---------- Material supplied
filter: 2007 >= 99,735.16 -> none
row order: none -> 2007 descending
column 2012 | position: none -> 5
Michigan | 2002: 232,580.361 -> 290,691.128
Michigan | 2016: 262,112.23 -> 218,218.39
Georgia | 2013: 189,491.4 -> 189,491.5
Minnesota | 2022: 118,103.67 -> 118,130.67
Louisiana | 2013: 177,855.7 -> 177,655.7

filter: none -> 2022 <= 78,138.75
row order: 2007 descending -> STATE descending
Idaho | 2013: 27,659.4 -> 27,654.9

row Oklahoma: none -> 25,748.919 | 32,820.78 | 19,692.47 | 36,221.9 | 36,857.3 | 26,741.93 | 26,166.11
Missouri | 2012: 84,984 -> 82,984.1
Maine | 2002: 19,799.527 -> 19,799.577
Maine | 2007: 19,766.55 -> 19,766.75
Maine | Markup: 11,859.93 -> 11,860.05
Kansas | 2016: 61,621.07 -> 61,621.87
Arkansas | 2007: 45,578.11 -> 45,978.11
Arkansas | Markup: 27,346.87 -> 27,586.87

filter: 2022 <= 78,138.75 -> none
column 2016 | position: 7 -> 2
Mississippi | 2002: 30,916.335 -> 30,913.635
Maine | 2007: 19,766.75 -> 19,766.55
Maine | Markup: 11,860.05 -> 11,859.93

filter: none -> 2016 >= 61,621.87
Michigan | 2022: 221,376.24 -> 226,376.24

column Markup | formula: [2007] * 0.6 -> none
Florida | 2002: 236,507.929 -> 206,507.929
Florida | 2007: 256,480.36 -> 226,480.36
--------------------
■ Directions
Please give back all of the records exactly as written.

■ Response box
filter: 2007 >= 99,735.16 -> none
row order: none -> 2007 descending
column 2012 | position: none -> 5
Michigan | 2002: 232,580.361 -> 290,691.128
Michigan | 2016: 262,112.23 -> 218,218.39
Georgia | 2013: 189,491.4 -> 189,491.5
Minnesota | 2022: 118,103.67 -> 118,130.67
Louisiana | 2013: 177,855.7 -> 177,655.7

filter: none -> 2022 <= 78,138.75
row order: 2007 descending -> STATE descending
Idaho | 2013: 27,659.4 -> 27,654.9

row Oklahoma: none -> 25,748.919 | 32,820.78 | 19,692.47 | 36,221.9 | 36,857.3 | 26,741.93 | 26,166.11
Missouri | 2012: 84,984 -> 82,984.1
Maine | 2002: 19,799.527 -> 19,799.577
Maine | 2007: 19,766.55 -> 19,766.75
Maine | Markup: 11,859.93 -> 11,860.05
Kansas | 2016: 61,621.07 -> 61,621.87
Arkansas | 2007: 45,578.11 -> 45,978.11
Arkansas | Markup: 27,346.87 -> 27,586.87

filter: 2022 <= 78,138.75 -> none
column 2016 | position: 7 -> 2
Mississippi | 2002: 30,916.335 -> 30,913.635
Maine | 2007: 19,766.75 -> 19,766.55
Maine | Markup: 11,860.05 -> 11,859.93

filter: none -> 2016 >= 61,621.87
Michigan | 2022: 221,376.24 -> 226,376.24

column Markup | formula: [2007] * 0.6 -> none
Florida | 2002: 236,507.929 -> 206,507.929
Florida | 2007: 256,480.36 -> 226,480.36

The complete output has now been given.